В дальнем конце коридора, четким силуэтом на светлом фоне высокой балконной двери, выходящей на запад, я вдруг замечаю — будто я тоже тогда это видел и мог бы теперь вспоминать — неподвижную фигуру в сероватом свете дождливого утра, словно на старой черно-белой фотокарточке. С такого расстояния первым, что заметил Игнасио Абель, стало движение руки, лениво подносящей ко рту сигарету, в то время как вторая была заложена за спину — мясистая рука на черном фоне пиджака, слегка приподнятого позади выпуклыми формами. Президент Республики вышел из своего кабинета, где несколько долгих часов писал в доставлявшем ему такое удовольствие электрическом свете, чтобы размять ноги и выкурить сигаретку, и теперь стоял лицом к высокому окну, устремив взгляд к горизонту с сосняками и вершинами Сьерра-де-Гвадаррама, укрытыми в то утро тучами, стоял в той же позе, в которой когда-то, не так уж и давно, смотрел на толпу, что заполнила Восточную площадь и приветствовала его, скандируя его фамилию, тем майским днем, когда он стал президентом. Тогда он стоял у мраморной балюстрады балкона над морем людских голов и оглушительным ревом площади и точно так же курил сигаретку, словно погрузившись в созерцание природы с выражением то ли отстраненности, то ли скорби на лице. Услыхав шаги, он медленно повернул голову:
— Пойдемте со мной, поздороваемся с президентом.

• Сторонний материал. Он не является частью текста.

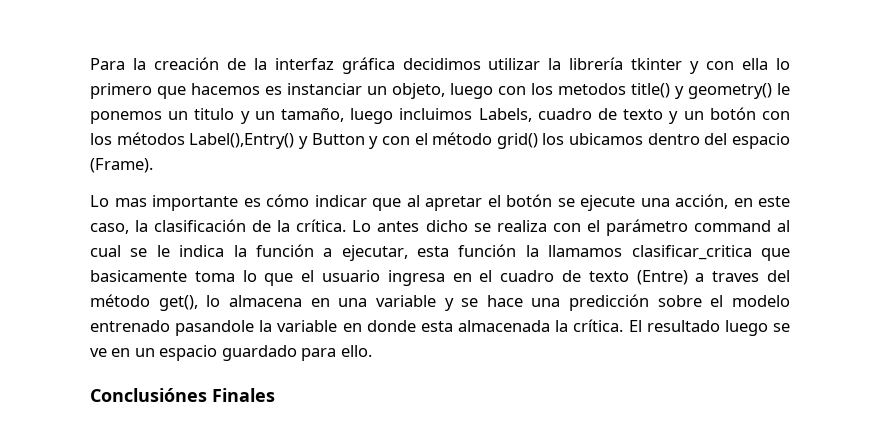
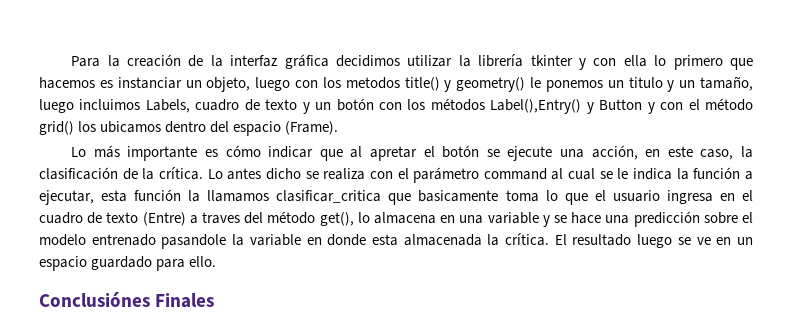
[114,198,147,207] mas -> [93,145,120,158] más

— Что вы, Морено, мне не хочется его беспокоить.
— Но он потом обязательно спросит, кто это со мной был, и уж точно обеспокоится, если подумает, что я принимал вас здесь, у него за спиной: решит, что я тоже плету заговор.
Когда президент выдыхал дым, лицо его в форме луковицы расширялось.
— Дон Мануэль, — произнес Морено, — вы, я уверен, конечно же, помните Игнасио Абеля.